General Lab Information

Film to Capture the Cosmos

Institutions all over the world are contributing to the facility assembly and experimental operation of the  Rubin Observatory Legacy Survey of Space and Time (LSST), and Brookhaven Lab designed and constructed one of the most critical components: the digital sensor array. After all, what is a camera without film?

Photographing five billion galaxies spinning in the farthest reaches of space demands powerful, ultra-sensitive, and utterly unique digital “film.” The same technology used in consumer digital cameras, sensors that convert visible light into electric signals, must be expanded and enhanced to capture near-ultraviolet and infrared light as well.
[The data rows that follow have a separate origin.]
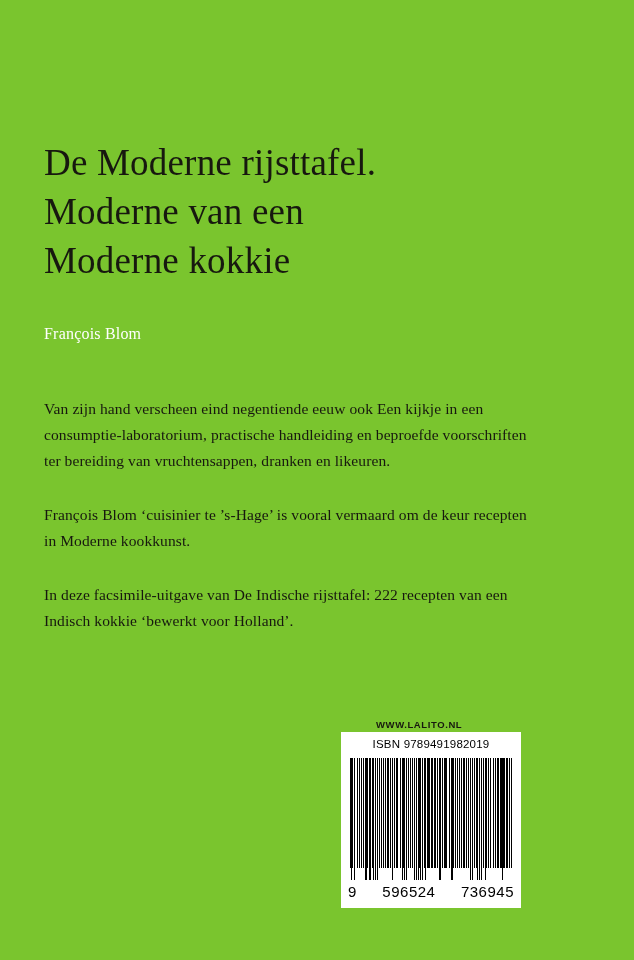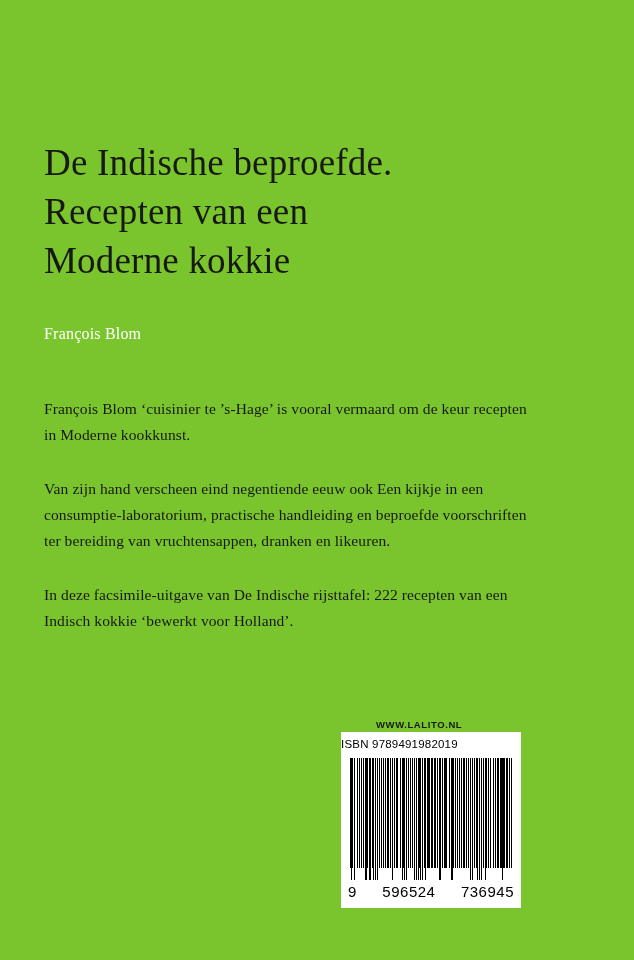"De Indische beproefde." div.title-line { text: Indische beproefde -> Moderne rijsttafel }
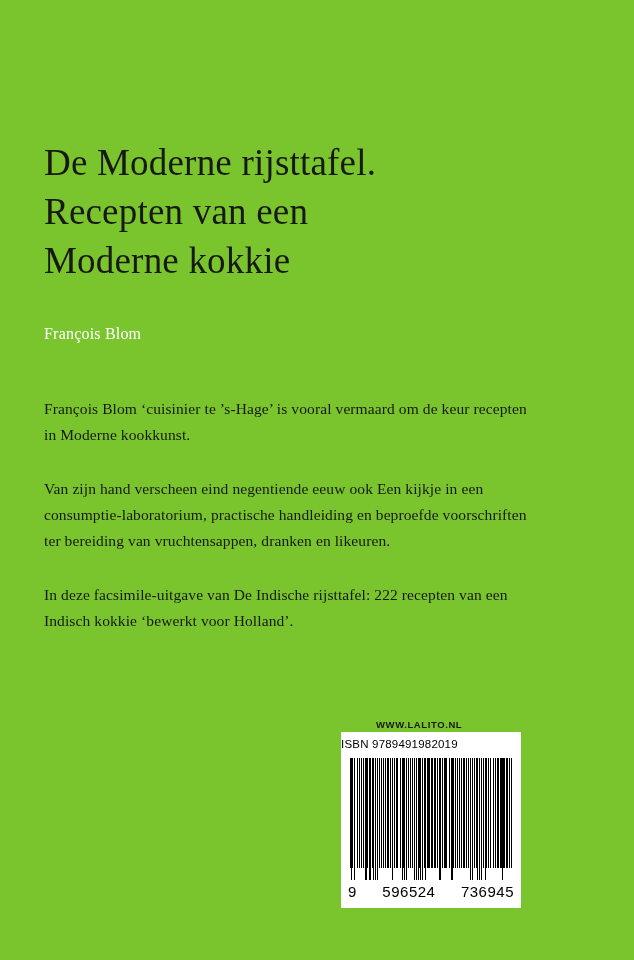"Recepten van een" div.title-line { text: Recepten -> Moderne }
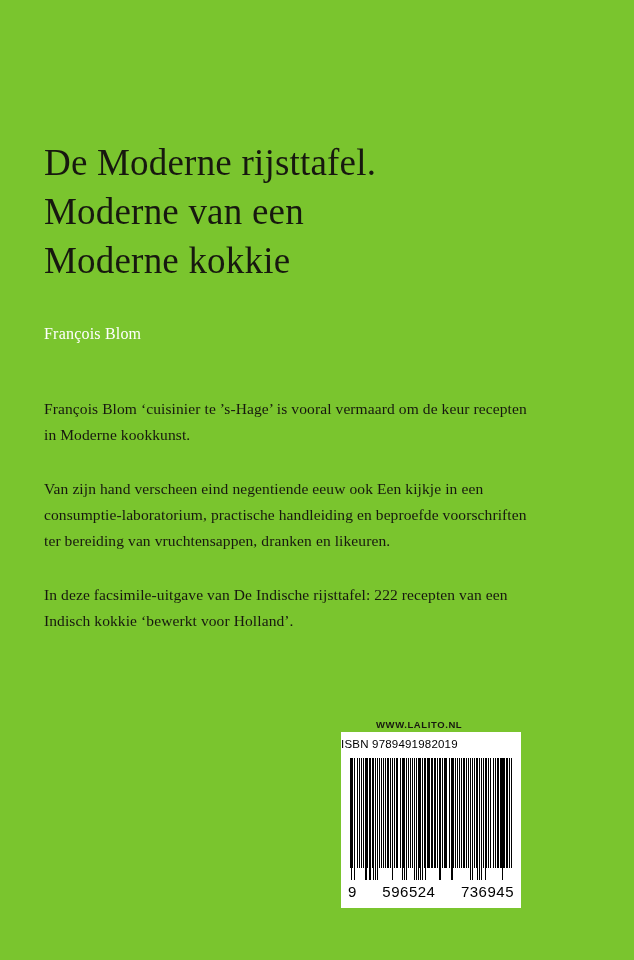"François Blom ‘cuisinier te ’s-Hage’" p { order: before "Van zijn hand verscheen eind" -> after "Van zijn hand verscheen eind" }
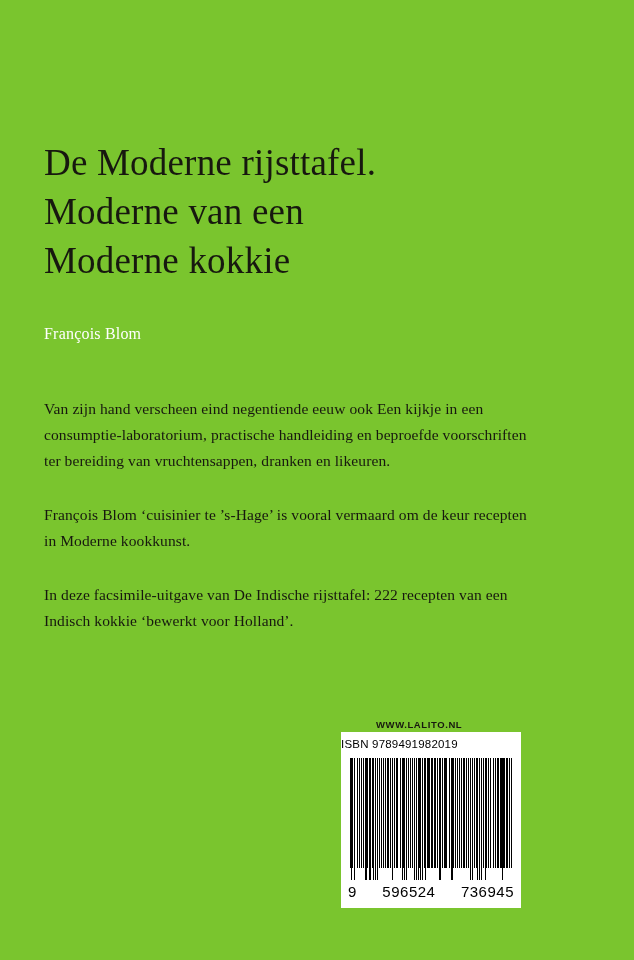"ISBN 9789491982019" .isbn-text { text-align: left -> center }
Developing these sensors, which provide more than three gigapixels of resolution, was a unique challenge and opportunity for Brookhaven's Instrumentation and Super Conducting Magnet Divisions, as well as the Physics Department.

camera diagram

Mosaic Building

The LSST team at Brookhaven experimented with an entirely new generation of charge-coupled devices (CCDs) featuring greater sensitivity, better resolution, and faster readout time than those used in other astronomical cameras.

photo of prototype CCD

Prototype charge-coupled device (CCD).

CCDs are light-sensitive electronic circuits that capture an image in such a way that each pixel on the device converts light from the subject into an electrical charge that represents a specific detail. The higher the pixel count, the greater the range of colors and details that can be uniquely converted into digital information, which in turn can be interpreted by a computer. With 3.2 gigapixels built into supersensitive CCDs aimed at the night sky, very little can escape the vision of the LSST camera.

The key to achieving the wide range and massive images that make LSST so unique is modularity, which guides the design and assembly process. The LSST camera is a mosaic camera, so called because it will use 201 separate custom-built sensors operating simultaneously to stitch together a complete image—similar to the way light strikes the distinct tiles within a mosaic. While each of the contact points, or tiles on the mosaic, can be viewed individually, it is only when taken as a whole that the complete picture can be seen. All the sensor tiles of the LSST camera must act in flawless, precise concert.

image of 3x3 CCD module

3x3 CCD module with integral electronics. LSST's focal plane will contain 189 CCD imagers.

The entire camera array will contain 189 CCD sensors to collect the scientific images, and an additional 12 CCD sensors dedicated to guiding and focusing the camera. Each of these square sensors, made from specially grown silicon crystals, is roughly 1.5 inches across. These, in turn, are combined into what the team calls submosaics, flat "rafts" of nine sensors arranged on a three-by-three grid.

The assembly is painstaking, allowing for no more than 250 microns (millionths of a meter) between CCDs, in order to catch nearly every photon arriving from deep space. The team completed 21 of these rafts, each of them effectively operating as an independent digital camera. This modular design allows for thorough testing as the technology develops, and also easier repairs should the need arise in the future.

Any speck of dust can distort and damage the LSST images. The scientists working to build the sensors in the Instrumentation Division work in cleanrooms, wearing full-body suits and masks to keep the CCD surfaces pristine. Any slight tilt along the submosaic array can also spoil the image, so the CCDs must lie almost perfectly flat, with no more than a 10-micron [ten millionths of a meter] tilt in any direction.

Custom Electronics

Most astronomical cameras require up to several minutes to read out an entire image, but the LSST camera will need only two seconds—that's about two orders of magnitude faster. This breakthrough speed comes from the massive modularization of the camera, in combination with custom-designed electronics behind every sensor that is splitting the information into thousands of discrete bits.

The signal from each CCD sensor is divided into 16 read-out segments that can be independently processed in parallel. On each of the modular rafts, the nine sensors provide 144 read-out points of dense photography; the entire imaging surface will produce more than 3,000 channels of data.

When operating, the camera will convert the various forms of light captured by the telescope into digital data at a rate of about 11 trillion bits per hour. To form the complete camera, the Brookhaven-designed-and-built sensor units are integrated with components built by collaborating institutions—lenses, filters, and systems for keeping all these high-tech electronics cool.